_What is being asked_: Copy the data exactly from the line that contains "- isort: Import sorting" through the line that contains "Run type checking", keeping both end lines and leaving out everything else.

_Data excerpts_:

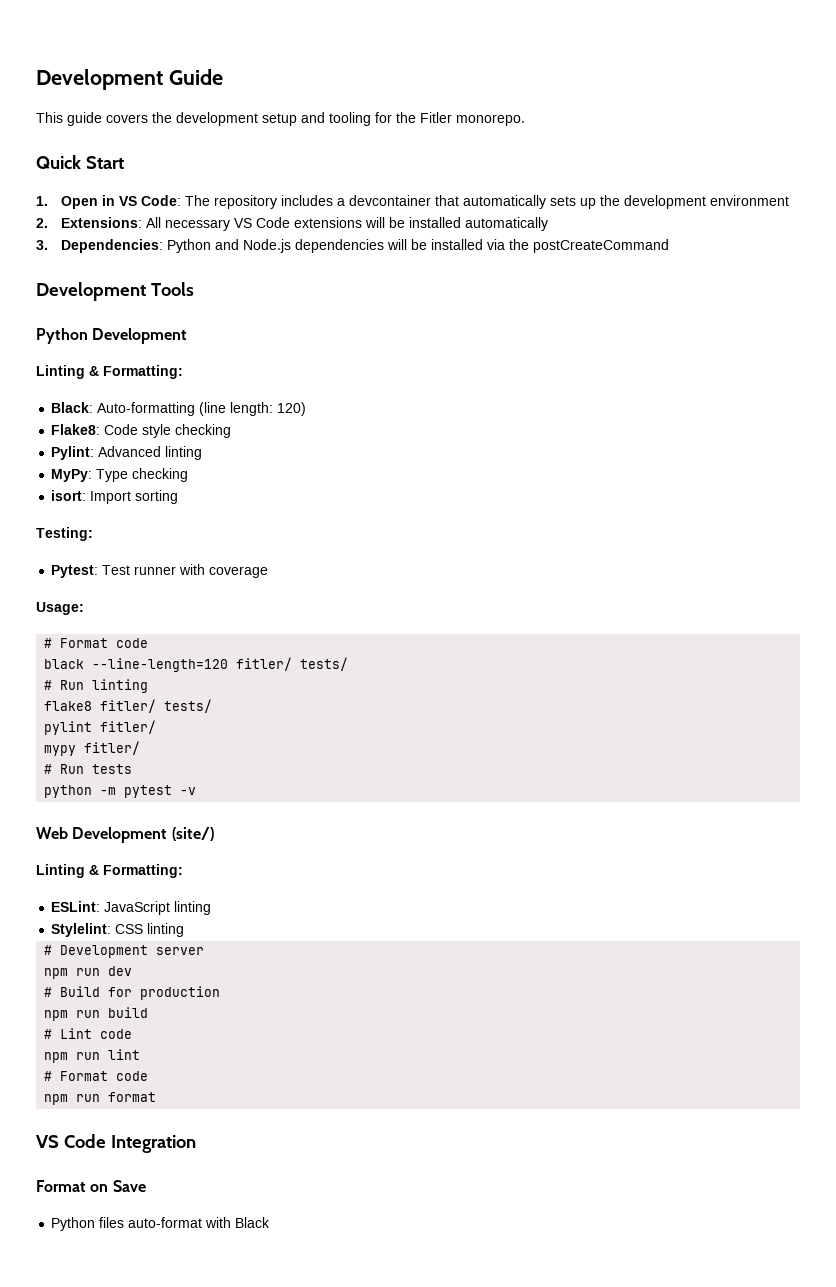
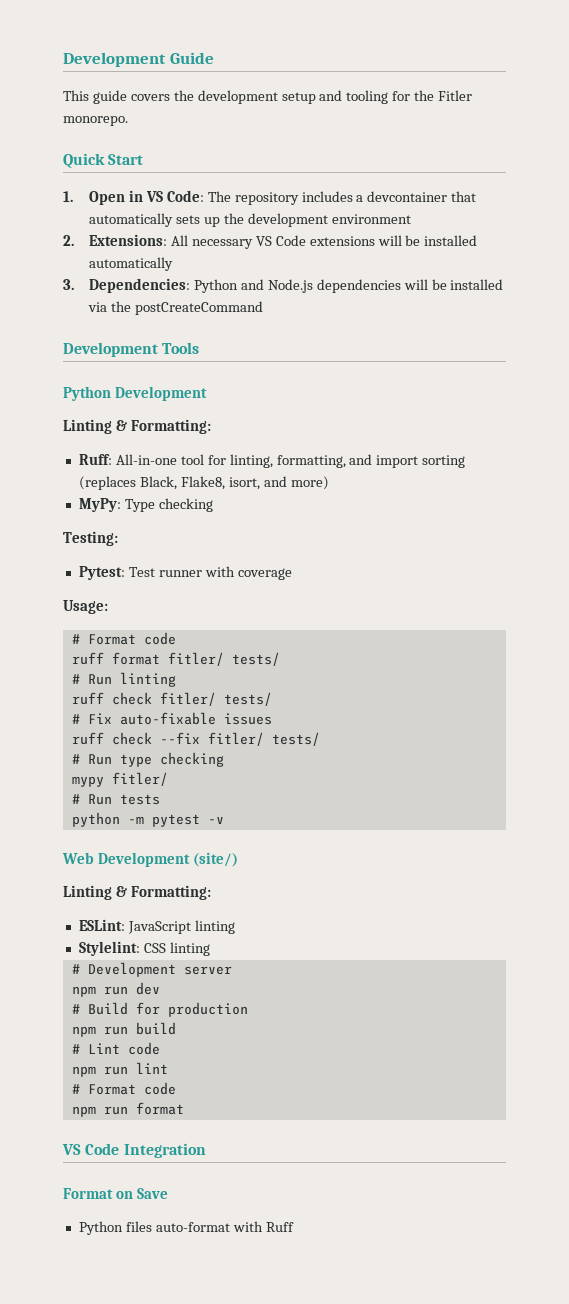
- Black: Auto-formatting (line length: 120)
- Flake8: Code style checking
- Pylint: Advanced linting
+ Ruff: All-in-one tool for linting, formatting, and import sorting (replaces Black, Flake8, isort, and more)
- isort: Import sorting
- black --line-length=120 fitler/ tests/
+ ruff format fitler/ tests/
- flake8 fitler/ tests/
- pylint fitler/
+ ruff check fitler/ tests/
+ # Fix auto-fixable issues
+ ruff check --fix fitler/ tests/
+ # Run type checking
- Python files auto-format with Black
+ Python files auto-format with Ruff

_Response area_:
- isort: Import sorting
- black --line-length=120 fitler/ tests/
+ ruff format fitler/ tests/
- flake8 fitler/ tests/
- pylint fitler/
+ ruff check fitler/ tests/
+ # Fix auto-fixable issues
+ ruff check --fix fitler/ tests/
+ # Run type checking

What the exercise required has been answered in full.